If this was a sign the vice-captain was ending his long, unexplained sulk, Creideiki was glad. He had kept Takkata-Jim aboard, instead of sending him out to accompany Orley and the rescue party, because he wanted to keep his exec under his scrutiny. He had reluctantly begun to think that the time might have come to make some changes in the chain of command.

He waited for the snickering to die down. 'Consider, now. How are a human's thoughts about these reflections from the surface of the water similar to our own?'

The students assumed expressions of concentration. This would be the next-to-last problem. With so much repair work to oversee, Creideiki had been tempted to cancel the sessions altogether. But so many in the crew wanted desperately to learn Keneenk.

At the beginning of the voyage almost all the fen had participated in the lectures, games, and athletic competitions that helped stave off spaceflight ennui. But since the frightening episode at the Shallow Cluster, when a dozen crewfen had been lost exploring the terrifying derelict fleet, some had begun to detach themselves from the community of the ship, to associate with their own little groups. Some even began exhibiting a strange atavism — increasing difficulty with Anglic and the sort of concentrated thought needed by a spacer.

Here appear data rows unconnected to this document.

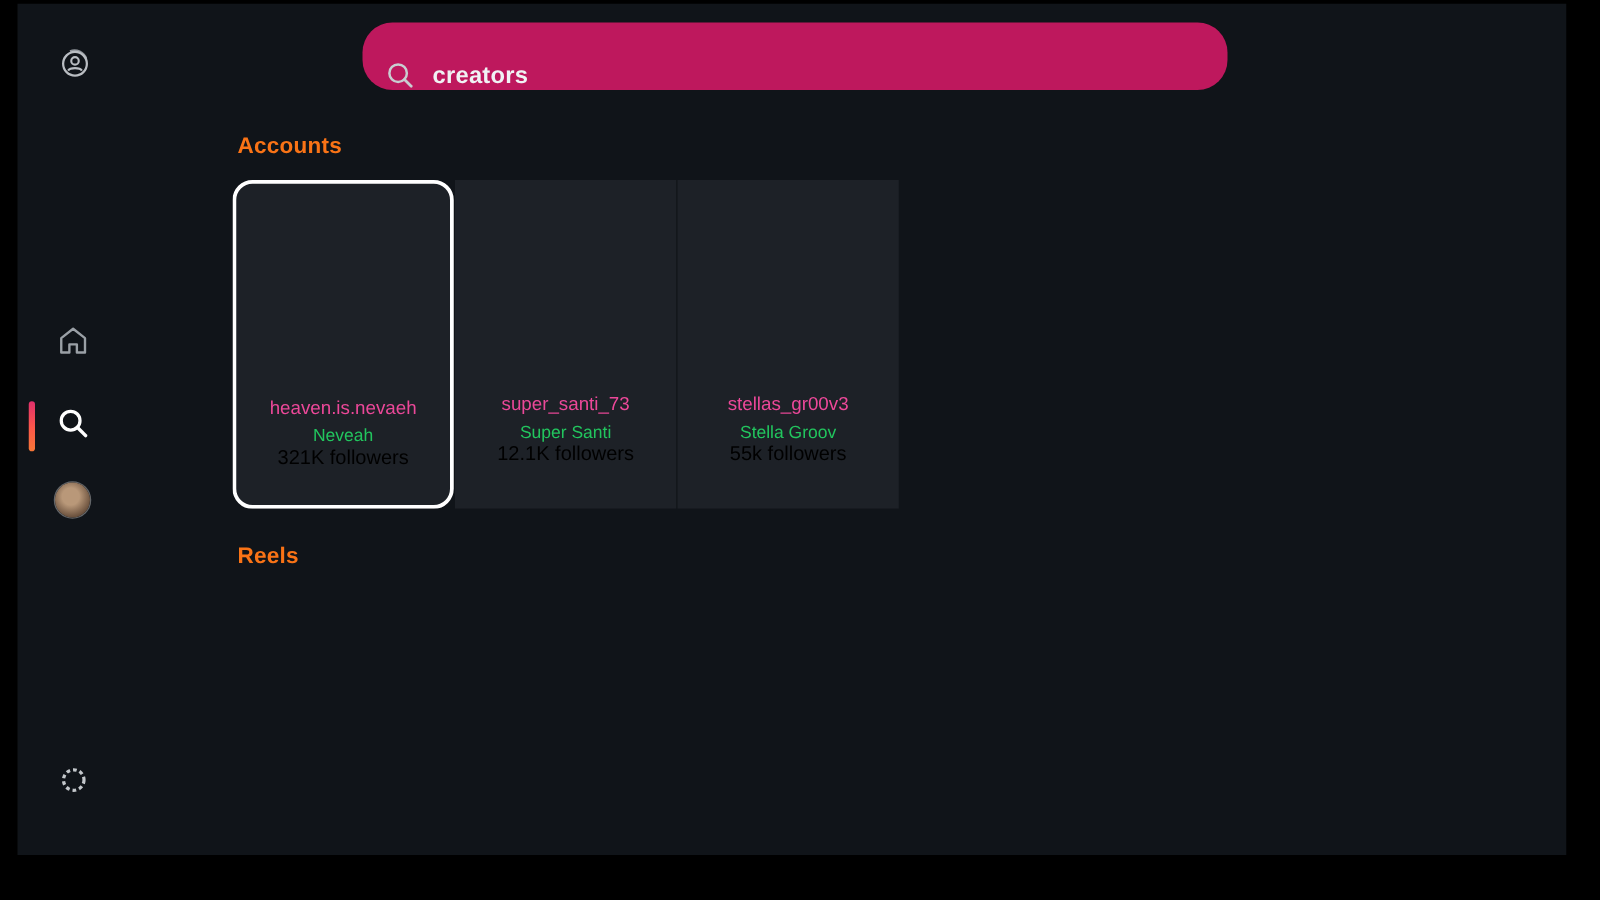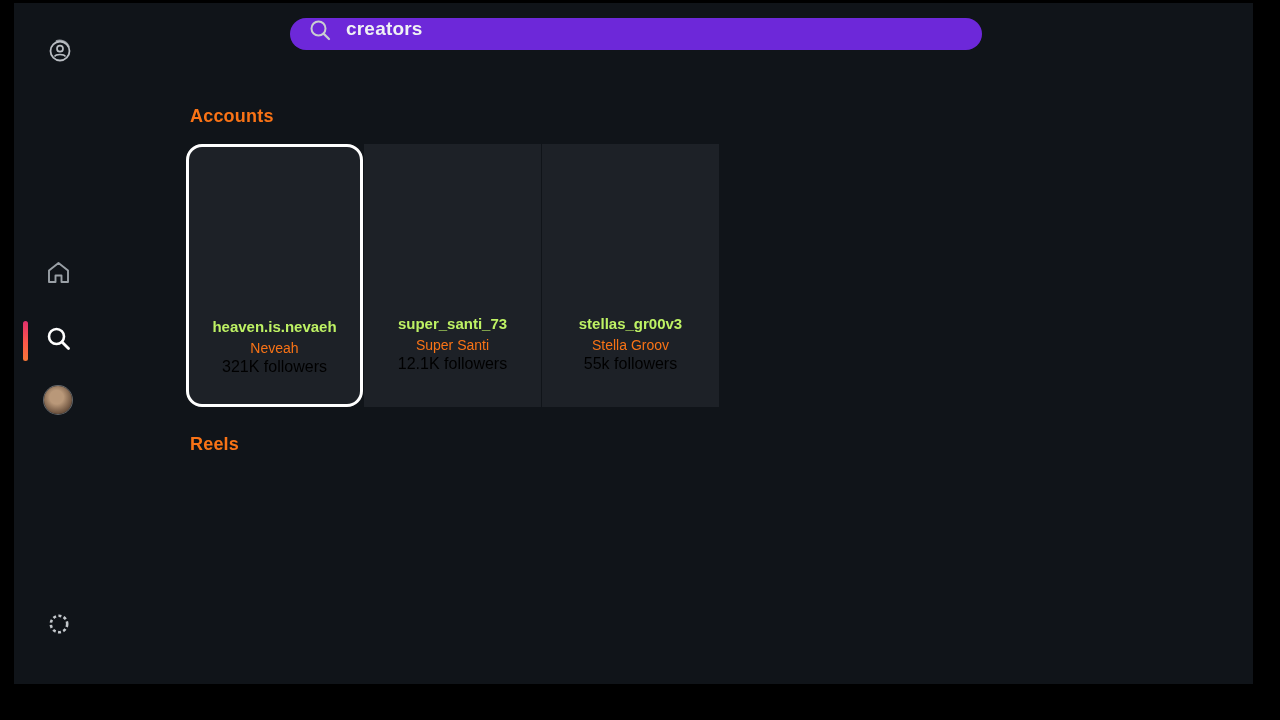"creators" .searchbar { align-items: flex-start -> flex-end; background: #6d28d9 -> #be185d; height: 32px -> 54px }
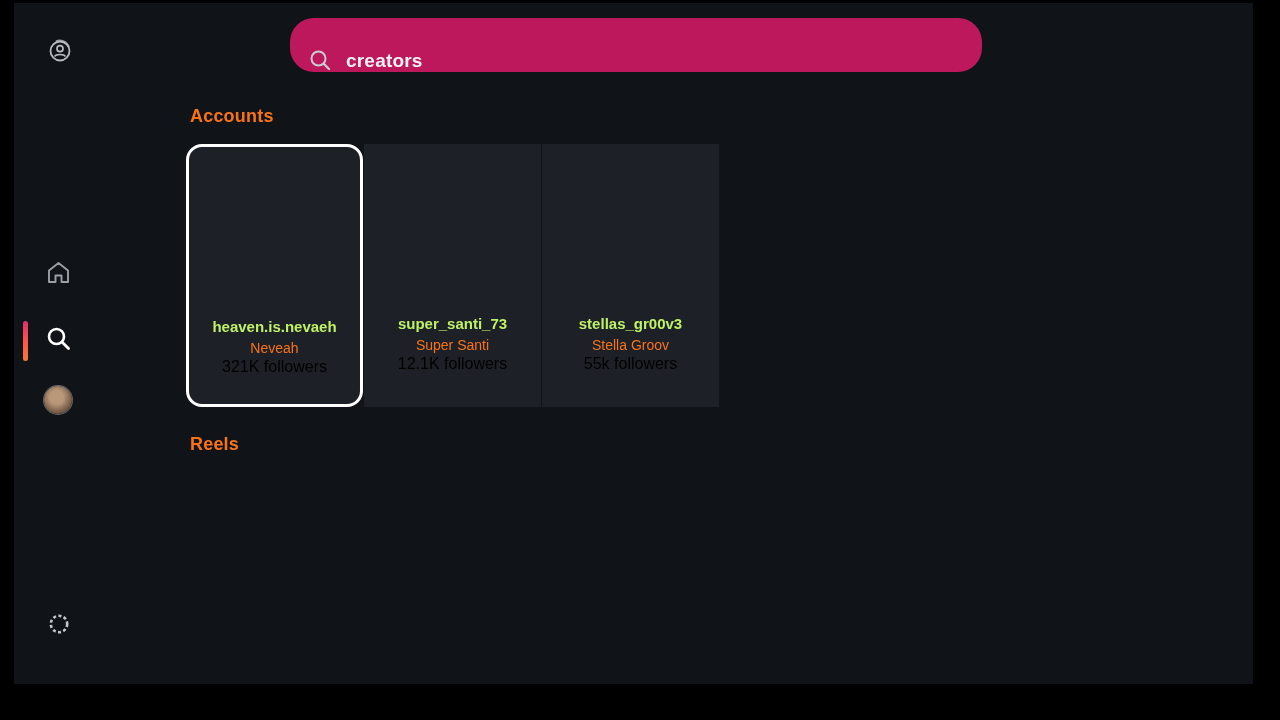"heaven.is.nevaeh" .acct-user { color: #bef264 -> #ec4899; font-weight: 700 -> 400 }
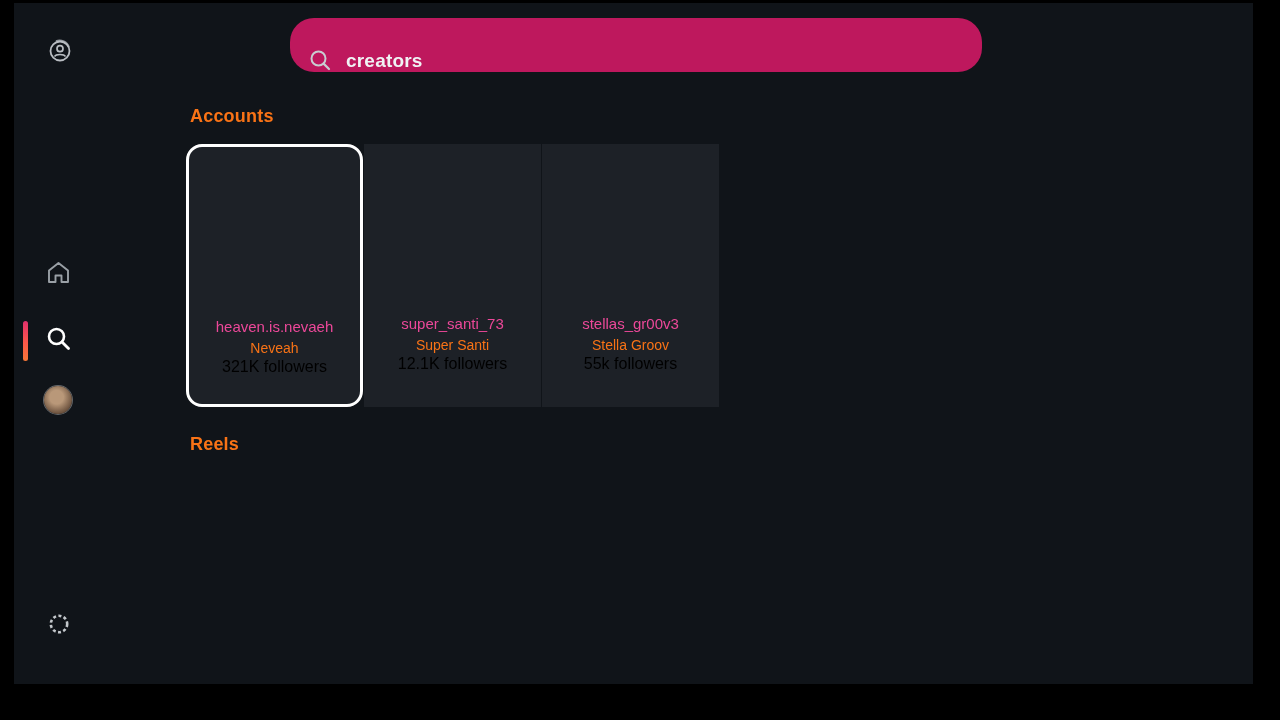"Neveah" .acct-name { color: #f97316 -> #22c55e }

Creideiki had been forced to juggle schedules to find replacements. He had given Takkata-Jim the task of finding jobs for the reverted ones. The task seemed to suit the vice-captain. With the aid of bosun K'tha-Jon he seemed to have found useful work for even the worst stricken.

Creideiki carefully listened to the swish of flukes, the uncomfortable gurgling of gill-lungs, the rhythm of heartbeats. Takkata-Jim and K'tha-Jon floated quietly, apparently attentive. But Creideiki sensed in each of them an underlying tension.

Creideiki shivered. There had come a suddenly vivid mental image of the vice-captain's shrewd, sullen eye, and the bosun's great, sharp teeth. He suppressed it, chiding himself for having an overactive imagination. There was no logical reason to fear either of those two!

'We are contemplating reflections from an interface between air and water.' He hurriedly resumed his lecture. 'Both humans and dolphins envision a barrier when they consider such a surface. On the other side is a realm that is only faintly apparent until the barrier is crossed. Yet the modern human, with his tools, does not fear the water side, as he once did. The neo-fin, with his tools, can live and work in the air, and look down without discomfort.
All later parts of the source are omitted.